# ppm for emersed crypts



## EDGE (Feb 28, 2004)

Hello,

I haven't post in a while. Anyways, From Jan B's Crypt website, his "how to" link said to fertillize the crypts at 1/2 the recommanded dosage. so what ppm would that be? 600 or up to 1200+ or doesn't really matter?

Thanks for the input


----------



## MiamiAG (Jan 13, 2004)

Start on the low side and slowly ramp up to recommended levels. I think Jan is talking about terrestrial fertilizer there. I would recommend using hydroponic fertilizer instead.

Good luck. Post pictures.


----------



## EDGE (Feb 28, 2004)

Hello Art, When you say recommended level, what type of hydroponic grown plants are you referring to? The raft system I had running failed this summer season. I am working on an indoor system with 175 watt MH.


----------



## Xema (Mar 24, 2004)

Hello,

I am using a semi-hydroponic system... not totally inert soil and adding some fert in the water...

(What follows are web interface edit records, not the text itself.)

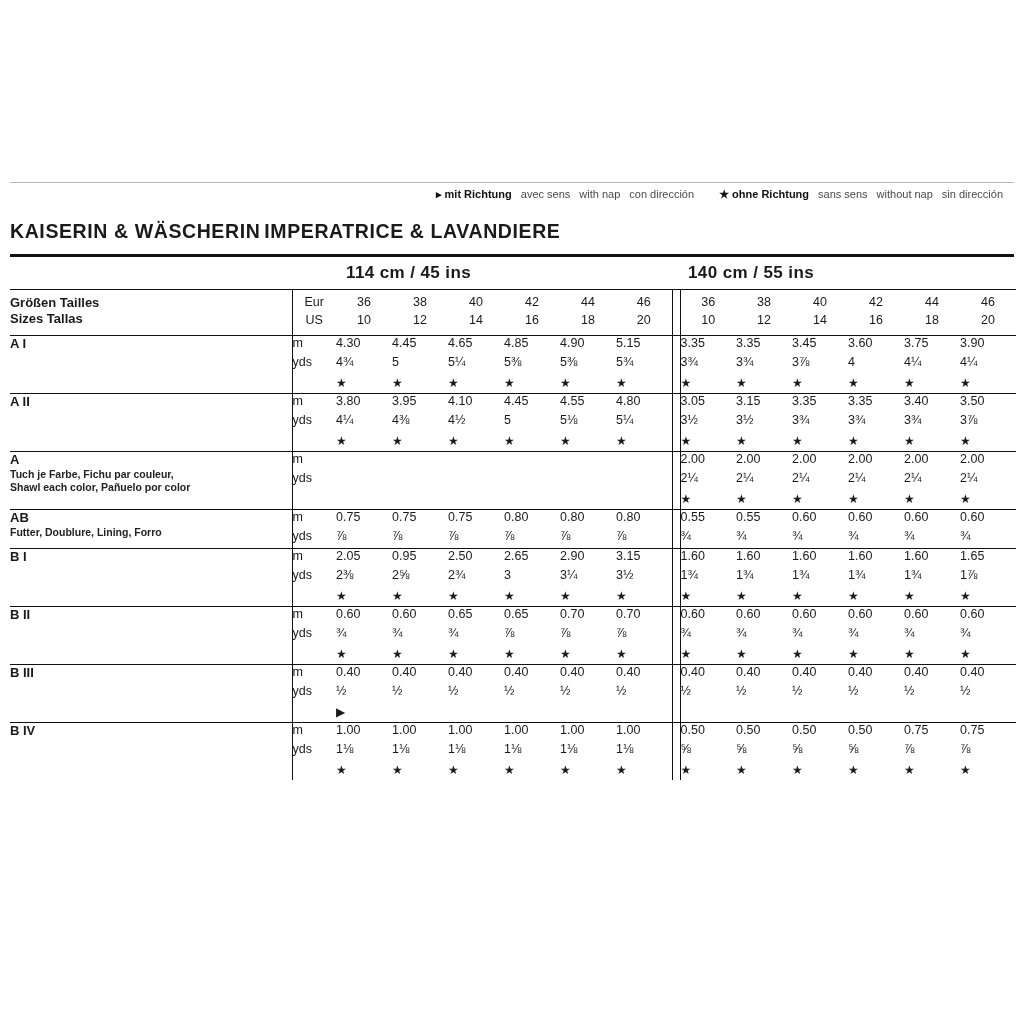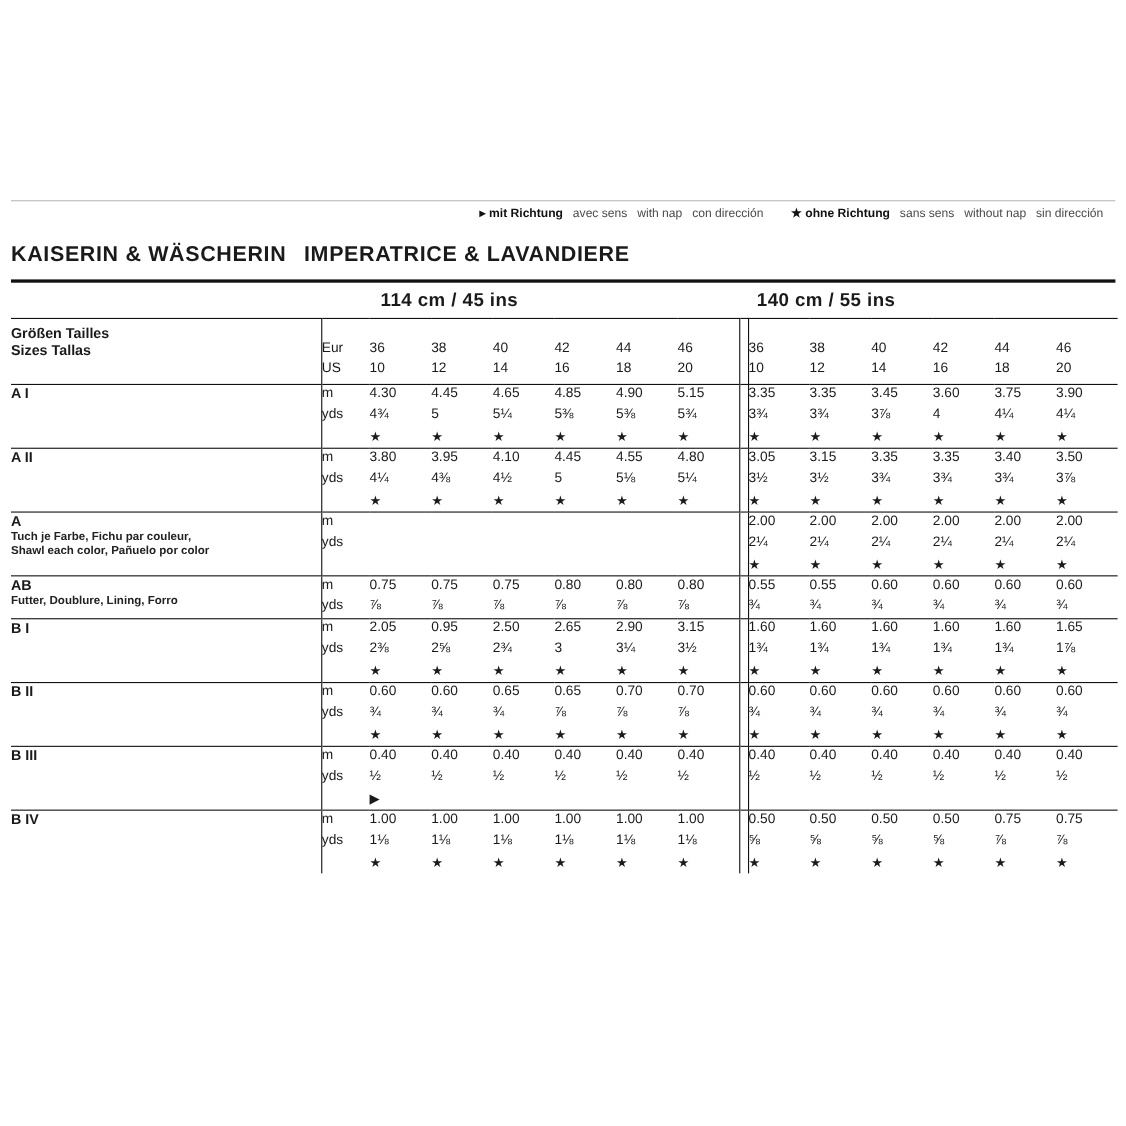--- a/index.html
+++ b/index.html
@@ -67,7 +67,7 @@
   }
   .title-line .col2 {
     display: inline-block;
-    padding-left: 16px;
+    padding-left: 4px;
   }
   .thick-rule {
     width: 100%;

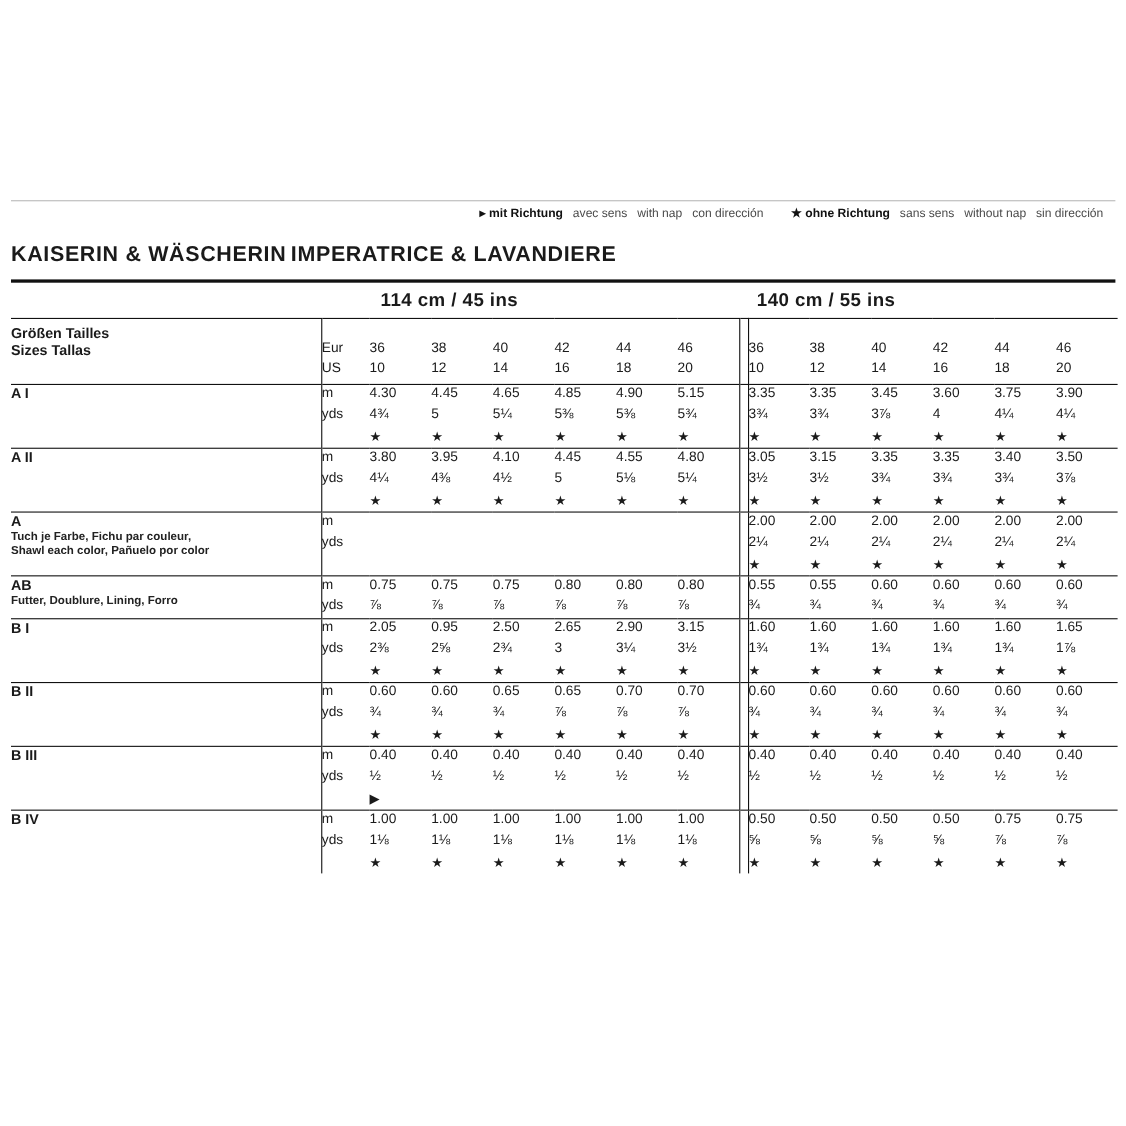--- a/index.html
+++ b/index.html
@@ -143,7 +143,7 @@
   }
   .sizes-row .cell div,
   .sizes-row .unit div { height: 18px; }
-  .sizes-row .cell, .sizes-row .unit { padding-top: 19px; padding-bottom: 4px;}
+  .sizes-row .cell, .sizes-row .unit { padding-top: 5px; padding-bottom: 4px; text-align: center;}
   .sizes-row .lbl { padding-top: 5px; }
   .vline-left {
     border-left: 1px solid #111;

Crypts, in general, are quite sensitive to big water changing, so I would recomend a very soft dosage of ferts. Lastly I am using a Humus-based liquid fert, with very good results, and sometimes a foliar-fert by spraying.
But i think the most important issues about fertilizating crypts is the pH reaction... allways acid... so some times I have used a indoor acid-likes plants.

We mustn´t forget that the most fo the crypts come from very soft water, so we must be very careful with electric conductance when we are adding ferts. I am keeping the most of the sp. in the hobby between 0,20/0,40 mS, including Phillipines sp. as aponogetifolia, pygmaea, and coronata...










Greets from Spain


----------



## opiesilver (Dec 30, 2004)

Every time I see one of Xema posts it makes me happy to that I know I'm not the only nut growing aquarium plants emmersed just to see what they look like and how they will behave.


----------



## Xema (Mar 24, 2004)

Many crazy Cryptologists hehehe


----------